Bajamos de los árboles y corrimos hacia donde estaba toda la gente amontonada en silencio, con la vista fija en el suelo, hasta que se escuchó el grito de una mujer que desencadenó el espanto en toda la multitud. Cuando logramos pasar entre todos, pudimos verlo.

Lucas había fabricado por su cuenta con los afiches de la librería familiar, un avión de su tamaño, que había pegado a su ropa con cinta de papel, todo decorado con manos de Jesús recortadas de los veinticinco cancioneros que le habían correspondido en la repartija. Tenía escrito en el pecho con fibra la palabra “milagro”, sobre su camisa de jean de vestir bien.

Unido para siempre a su dispositivo de guerra, se había tirado desde el campanario de la iglesia hacia la red de luces sin haber logrado planear siquiera un segundo.

Su madre, arrodillada sobre la sangre que enmarcaba su cuerpo de once años, lo sacudía de los hombros esperando una palabra, la primera.

El gordo Jimmy y los inmortales

El chileno nunca sabía muy bien que hacer con la bocha. Siempre amagaba esos pases berretas que parecían acercarse a algo pero en fin, terminaban con mucha suerte en la nada o en el pie de alguno del equipo contrario.

Hubo dos domingos en ese abril lluvioso que suspendimos por que la cancha parecía la laguna de lobos, entre la altura del agua, los pastos como matorrales y unos pájaros que en la puta vida habíamos visto en el potrero.

Los dos domingos que restaron de ese mes, fue cuando dejamos de ver el culo de la mujer de tito en la tribuna encuadrillándose con el alambrado, por lo que pasó con el negro Adrián.

Todos lo sabíamos, y los que creían que no, en el fondo también.

Jugábamos con la camiseta clásica, con los apodos de cada uno, el nombre del equipo “los inmortales” y unos botines que si hablaran pedirían por favor. Pero si algo nos destacaba como equipo, era lo poco equipo que éramos y la buena dupla que eran aquellos dos.

Eran como hermanos. A cada buen pase o gol uno le gritaba al otro “ que bien andás hoy toro!” a lo que el otro siempre respondía devolviendo otras rosas como “debe ser por ese pase que me hiciste tigre”, siempre apodándose con nombres de animales bien viriles y respetados. Todo triunfo entre ellos iba siempre acompañado de un buen apretón de culo y por que no, si la ocasión lo ameritaba, un manotazo en la pija para nada homosexual pero con la precisión y rudeza que solo acarrea el cariño entre dos compañeros de batalla.

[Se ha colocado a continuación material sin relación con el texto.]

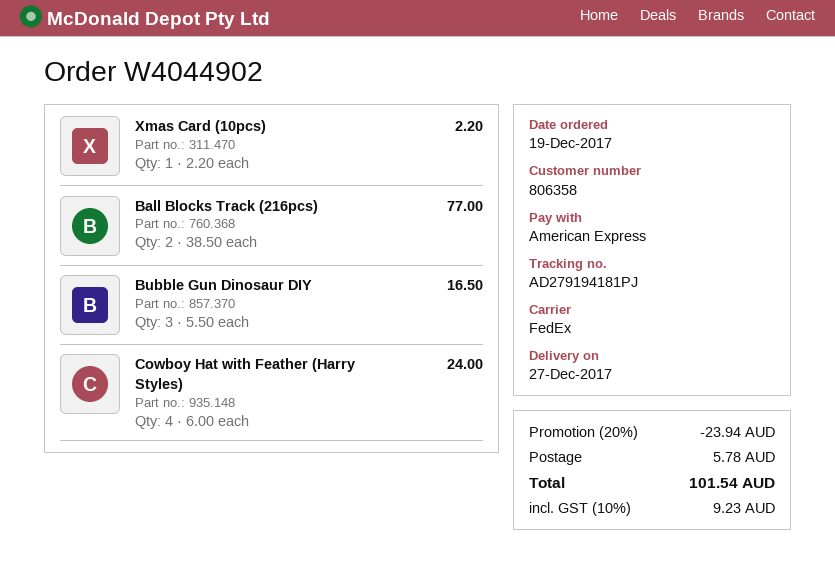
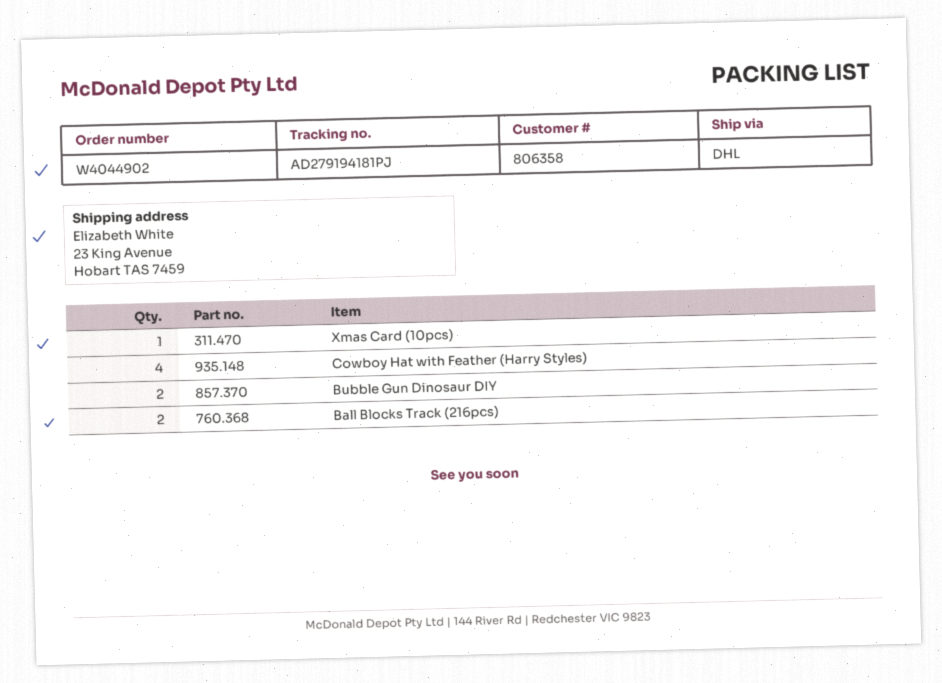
shipping method: FedEx -> DHL
Bubble Gun Dinosaur DIY: 3 -> 2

Los domingos que le precedieron, en la cancha no se rozaban ni por error. Los pases los armaban siempre arriba cerca del arco para no tener historia en el medio, y con el viejo o patricio que meses antes no sabían ni los colores de la bocha.

Hubo un domingo en el que la tensión se sentía hasta en los pies, todos nos arrastrábamos con poco ímpetu y flexionando las rodillas lo menos posible, en el aire flotaba algo espeso pero aunque se que todos lo pensábamos, nadie emitía ni una sola palabra. En un momento, dimos terminado el partido por empate o por cansancio, y fue ahí cuando el gordo Jimmy, el arquero, llamo la atención de tito con un chiflido ensordecedor. Cuando se dio vuelta y lo miró, el gordo tenia los cortos semi bajos y fingía empotrarse con ganas uno de los postes del arco, gimiendo y riendo al mismo tiempo, mientras que el resto del equipo contrario, coreaba al son de un popular ritmo de cancha el nombre de la mujer de tito, Karina.

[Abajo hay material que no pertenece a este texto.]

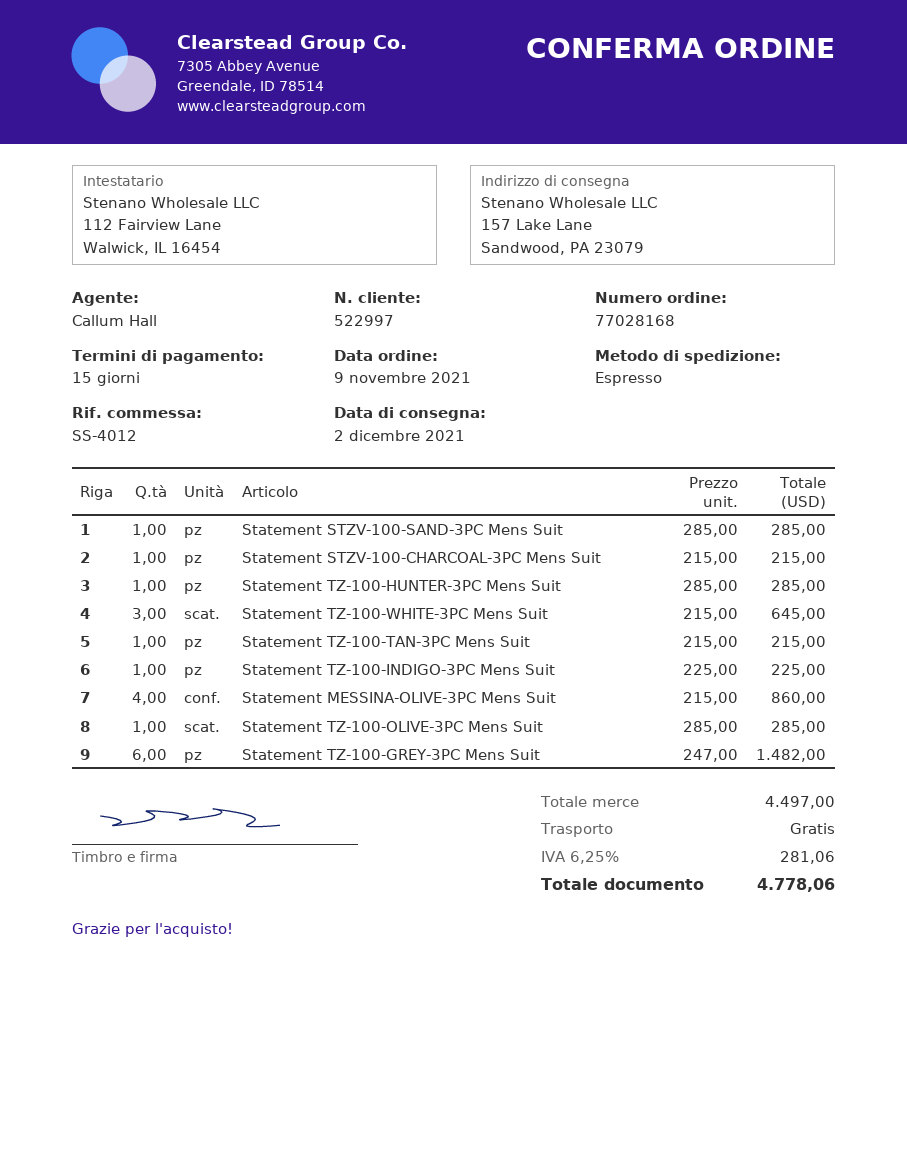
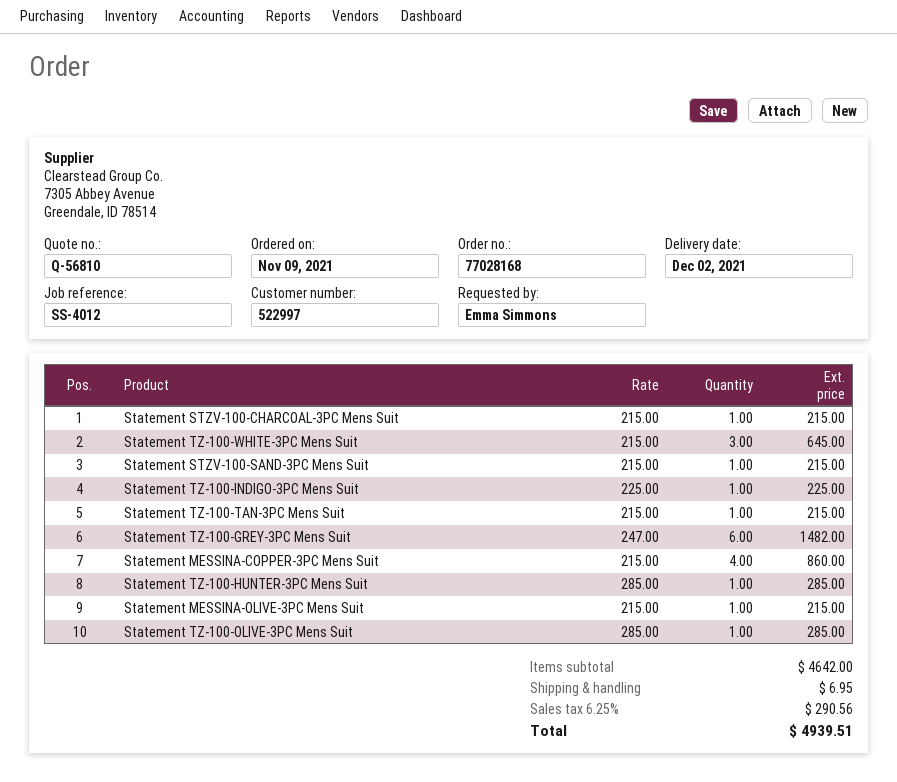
Statement STZV-100-SAND-3PC Mens Suit: 1 x 285.00 = 285.00 -> 1 x 215.00 = 215.00
Statement MESSINA-OLIVE-3PC Mens Suit: 4 x 215.00 = 860.00 -> 1 x 215.00 = 215.00
Statement MESSINA-COPPER-3PC Mens Suit: none -> 4 x 215.00 = 860.00
subtotal: 4497.00 -> 4642.00
shipping: 0.00 -> 6.95
tax: 6.25% = 281.06 -> 6.25% = 290.56
total: 4778.06 -> 4939.51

Se quedo completamente inmóvil. Lo único que todos vieron fueron, sus ojos. Parecía como muerto. Hasta el gordo esperaba un intento de trompada que por diferencia de tamaño no le dejaría más que una marca de 3 días, pero no. Se dio vuelta, miro de reojo al negro adrián quien en ningún momento levanto la vista de sus botines, agarro el bolso cerró la puerta de alambre y se fue.

La semana que siguió a este hecho, volvieron esas fuertes lluvias de abril pero ya pisando mayo. Volvimos todos a la cancha dos semanas después, un domingo nublado pero sin ánimos

de tormenta. Durante esos días, no mantuvimos contacto entre nosotros, o por lo menos no la mayoría.

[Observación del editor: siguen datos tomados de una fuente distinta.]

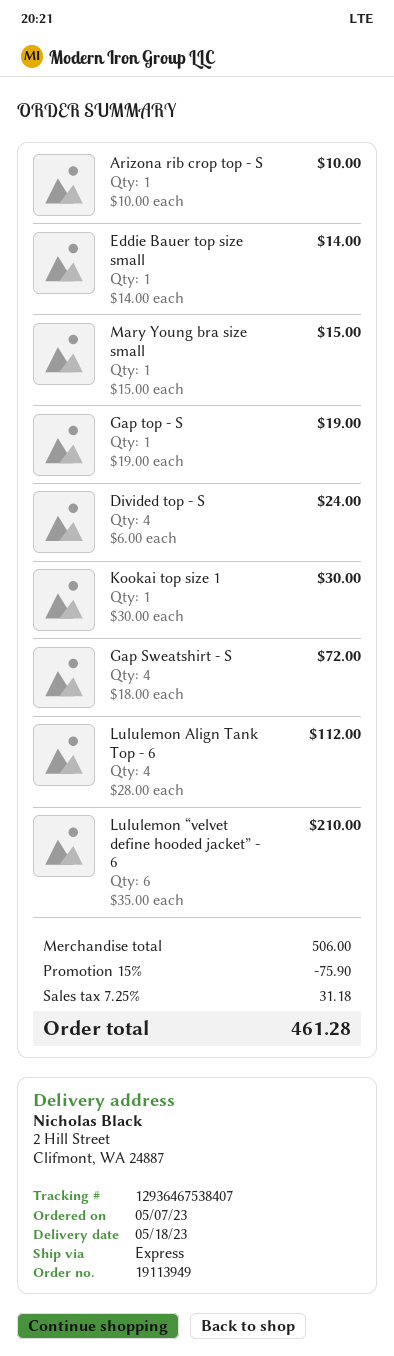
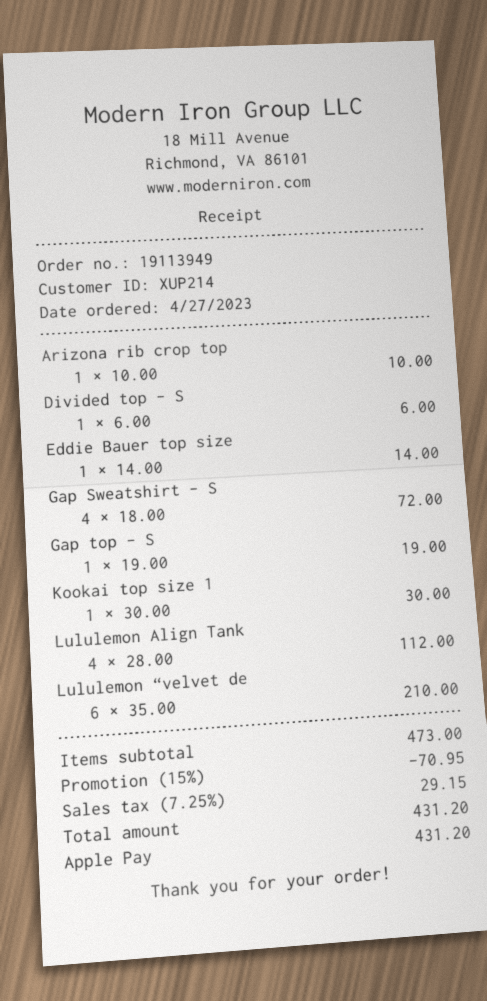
order date: 2023-05-07 -> 2023-04-27
Mary Young bra size small: 1 x 15.00 = 15.00 -> none
Divided top - S: 4 x 6.00 = 24.00 -> 1 x 6.00 = 6.00
subtotal: 506.00 -> 473.00
discount: 15% = 75.90 -> 15% = 70.95
tax: 7.25% = 31.18 -> 7.25% = 29.15
total: 461.28 -> 431.20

Estábamos todos sentados en las gradas, acomodándonos las vendas, cuando de lejos me pareció ver que del centro de la cancha, donde el charco era mas profundo por la inclinación del terreno, asomaba algo. Me acerqué con algunos de los muchachos y por la inmovilidad y silencio de los que estábamos alrededor, el resto empezó a gritar que carajo estaba pasando.

Y ahí estábamos todos, callados, alrededor del cuerpo del gordo. El agua dejaba al descubierto la panza y la cara, que todavía tenía los ojos abiertos. Algunos apretaron los párpados, Juancito vomitó de la impresión y el resto lloramos sin decir nada, mojando un poco más el estómago con el emblema “los inmortales”.

Todos pensamos inevitablemente en el tito.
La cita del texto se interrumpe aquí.